Structured diff data
----------------

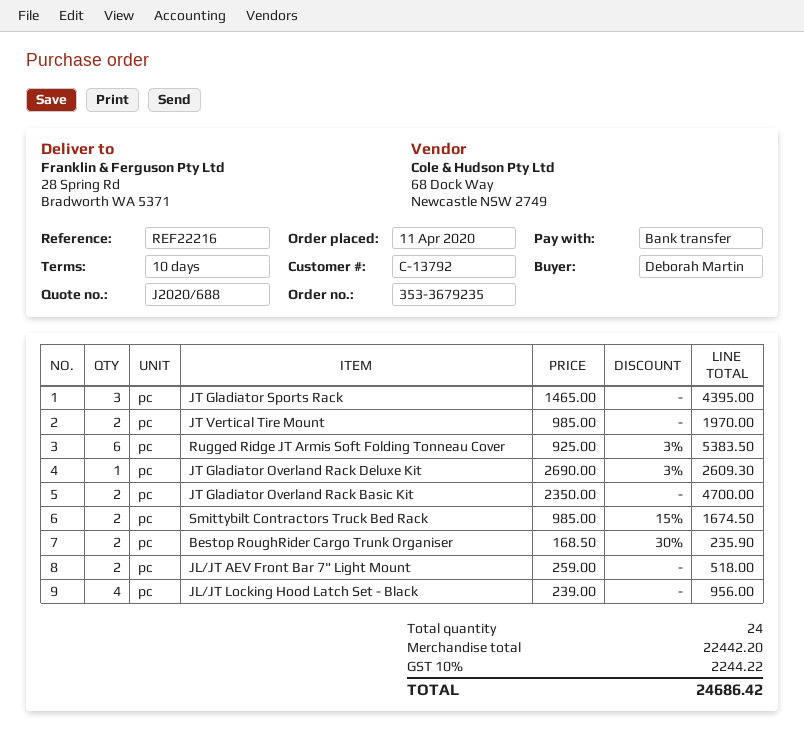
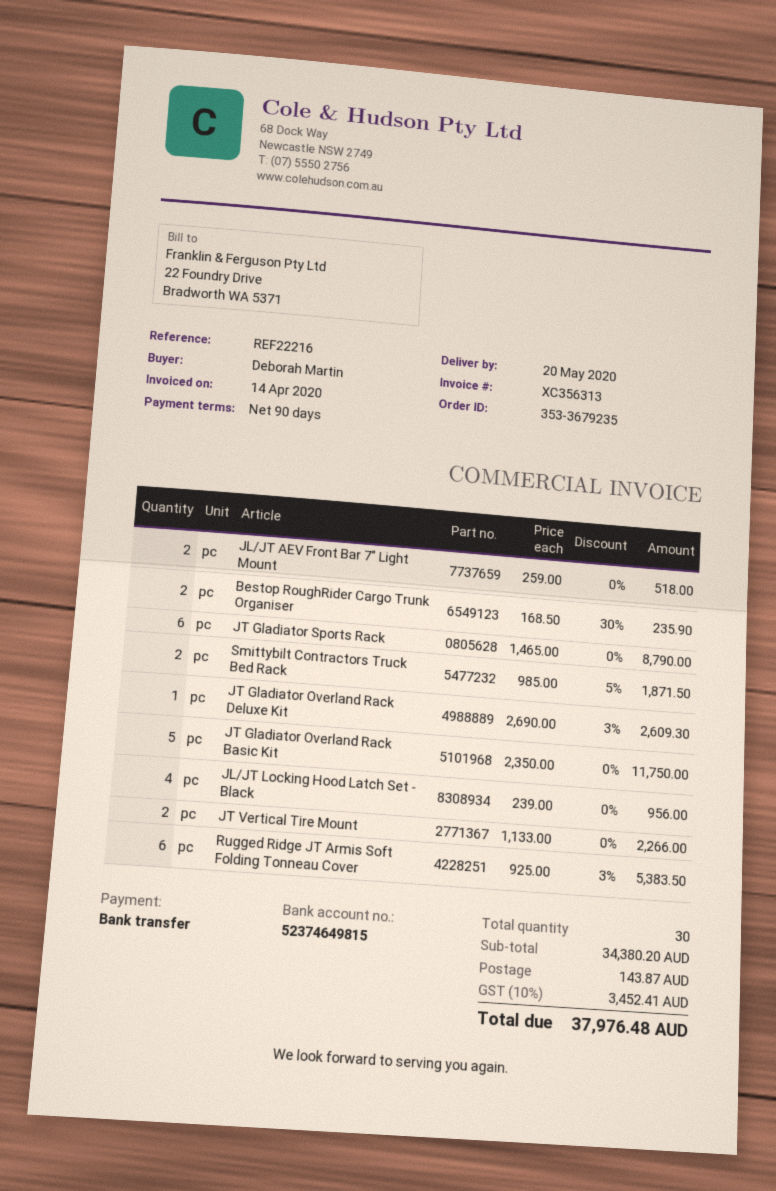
payment terms: 10 days -> 90 days
JT Gladiator Sports Rack: 3 x 1465.00 = 4395.00 -> 6 x 1465.00 = 8790.00
JT Vertical Tire Mount: 2 x 985.00 = 1970.00 -> 2 x 1133.00 = 2266.00
JT Gladiator Overland Rack Basic Kit: 2 x 2350.00 = 4700.00 -> 5 x 2350.00 = 11750.00
Smittybilt Contractors Truck Bed Rack: 2 x 985.00 - 15% = 1674.50 -> 2 x 985.00 - 5% = 1871.50
total quantity: 24 -> 30
subtotal: 22442.20 -> 34380.20
shipping: none -> 143.87
tax: 10% = 2244.22 -> 10% = 3452.41
total: 24686.42 -> 37976.48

----------------

Instructions for the task: Output each record verbatim and leave out its pictures.

Solution to this task:
payment terms: 10 days -> 90 days
JT Gladiator Sports Rack: 3 x 1465.00 = 4395.00 -> 6 x 1465.00 = 8790.00
JT Vertical Tire Mount: 2 x 985.00 = 1970.00 -> 2 x 1133.00 = 2266.00
JT Gladiator Overland Rack Basic Kit: 2 x 2350.00 = 4700.00 -> 5 x 2350.00 = 11750.00
Smittybilt Contractors Truck Bed Rack: 2 x 985.00 - 15% = 1674.50 -> 2 x 985.00 - 5% = 1871.50
total quantity: 24 -> 30
subtotal: 22442.20 -> 34380.20
shipping: none -> 143.87
tax: 10% = 2244.22 -> 10% = 3452.41
total: 24686.42 -> 37976.48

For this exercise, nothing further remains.